While it seemed everyone in the world had their attention on Stratford and the Olympics, I was lucky enough to get a ticket to the Cambridge Folk Festival 2012, so casting opening ceremony concert tickets aside I headed East for the weekend and experienced my most eclectic and enjoyable festival yet.
Over the course of the two days I was there, I caught a number of different acts and bite size chunks of various performances. There were too many acts on to be able to watch and enjoy everything on offer but those I did see have left a lasting impression.
Saturday morning kicked off with the Festival Session on stage 2. Hosted by the legendary Brian Mcneill (of Battlefield Band fame) the acts showcased proved just how many variations there are when it comes to ‘folk music’ and how this definition is always shifting.
Four men and a dog, formed during the 1990 Belfast Folk Festival and one of Ireland’s most popular acts took to the stage and their brand of irrepressibly foot stomping traditional Irish music blended with just a touch of bluegrass had the crowd howling for more.

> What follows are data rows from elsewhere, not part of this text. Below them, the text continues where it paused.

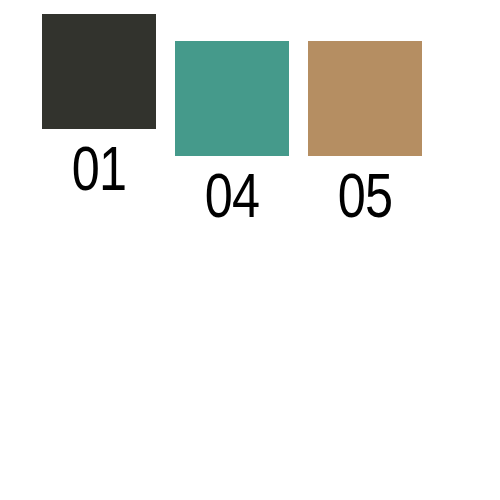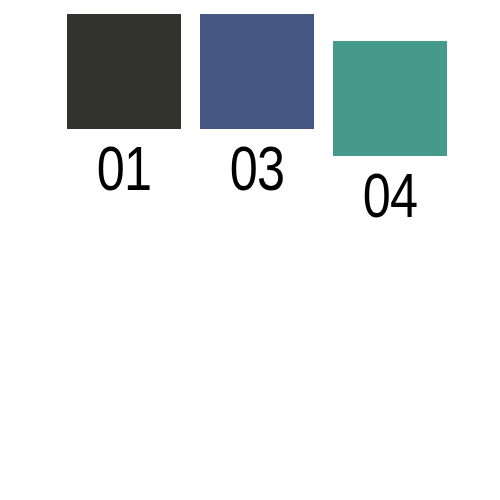--- a/index.html
+++ b/index.html
@@ -25,7 +25,7 @@
 
   .swatch-grid {
     position: absolute;
-    left: 67px;
+    left: 42px;
     top: 14px;
     width: 397px;
     display: grid;

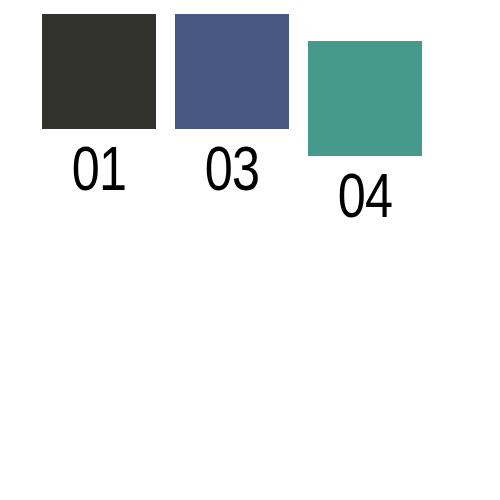--- a/index.html
+++ b/index.html
@@ -81,10 +81,6 @@
     </div>
 
 
-    <div class="swatch-cell">
-      <span class="swatch-chip" style="background: rgb(70, 87, 131);"></span>
-      <span class="swatch-label">03</span>
-    </div>
 
     <div class="swatch-cell">
       <div class="row-gap-spacer"></div>

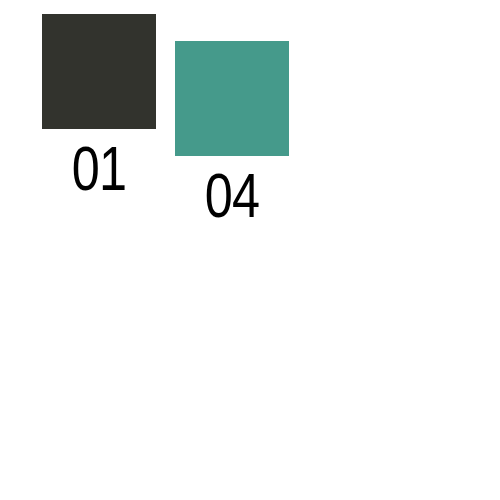--- a/index.html
+++ b/index.html
@@ -88,6 +88,11 @@
       <span class="swatch-label">04</span>
     </div>
 
+    <div class="swatch-cell">
+      <div class="row-gap-spacer"></div>
+      <span class="swatch-chip" style="background: rgb(181, 142, 98);"></span>
+      <span class="swatch-label">05</span>
+    </div>
 
 
   </div>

A hard act to follow, however relative newcomers Habadekuk, a nine-piece Danish dance band playing an exuberant mix of jazz, rock and classical music, gave it a spectacular go. Awarded album of the year at the 2011 Danish Music Awards, they set the tone for the rest of the afternoon and were followed by several other acts that had the audiences clapping and stomping along. Sweaty and happy I took to the side to watch ‘The Unwanted’ close the Festival sessions.
The unwanted features the stunning vocals of Dervish’s Cathy Jordan, the unsurpassable skills of the all-Ireland harmonica champion and former folk rock band ‘Pumkinheads’ member Rick Epping on harmonica, jaw harp and the concertina, as well as multi-instrumentalist Seamie O’Dowd on vocals, guitar and fiddle. And with just a few songs, in particular their cover of Bob Dylan’s ‘Boots of Spanish Leather’, they have been added to my favourites list.
Rachel and Becky Unthanks, a haunting duo known for their eclectic approach in combining traditional English folk with other musical genres have collaborated with the Brighouse and Rastrick Brass Band (the current national champions, regarded by many as the best and most consistent ‘public subscription band’ in the world), to offer up a suite of traditional folk songs about fatherhood and mining that delivered such an emotional wallop I was reduced to tears.
and most consistent
The delicacy of the sisters’ voices was never overwhelmed by the brass band, but rather it served to amplify their story telling in a daring and unexpected way.
Emotionally spent it was time to make my way back to stage two for Lazy Lester and friends. Having been raised on a musical diet of swampy Louisiana blues, when Lazy Lester took to the stage and opened with Blood Stains on the Wall I very nearly died of a pleasure overload. Lester who at 79 (as he reminds the audience frequently) has recently been inducted into the Blues Hall of Fame, tore up the stage with a combination of country, blues, and old school rock and roll classics like ‘Sugar coated love’ and ‘I made up my mind’.
Showcasing his amazing harmonica skills, friendly banter and good sense of humour he proved that some things really do get better with age.
Saturday night ended on a high note at Jim Morray’s silent disco with several hundred people skipping and do-si-do’ing to two different music channels, one a traditional ceilidh and the other current pop music. Surprisingly, the combination worked brilliantly and I retired happy and covered in mud.
Sunday kicked off with Morris Dancers and a few acts I had already seen so I made my way to The Den, a decorated marquee (kudos to the person who sourced the vintage rugs and rooster pillows) showcasing emerging talent. And as the heavens opened and showered us with hailstones, the amazing Lucy Kitt blew us all away. Reminiscent of a less Southern Jewel, she blended blues and folk in a captivating and raw performance. Someone needs to sign this girl and soon!
I wrapped up my experience of the Cambridge Folk Festival with a performance from one of Africa’s most explosive talents, Angelique Kidjo. Luring the crowd in with a story of how she had asked her ancestors to stop the rain so she could perform, the last few drops miraculously fell and the sky cleared, treating thousands of rain soaked, die hard folk fest goers to a unique and vibrant performance.
Bounding across the stage, participating with the band and calling everyone backstage to come up and join her in a dance, she had the crowd worked up into a frenzy, a particularly rare occurrence for middle aged Britain.
As I helped what could only be someone’s Gran onto a chair so she could get a better view and was hugged by a crazed hippy forcing me to eat some one of her love heart sweets, I could only think that this was one of the most uplifting moments I had experienced and that I was already looking forward to CFF 2013.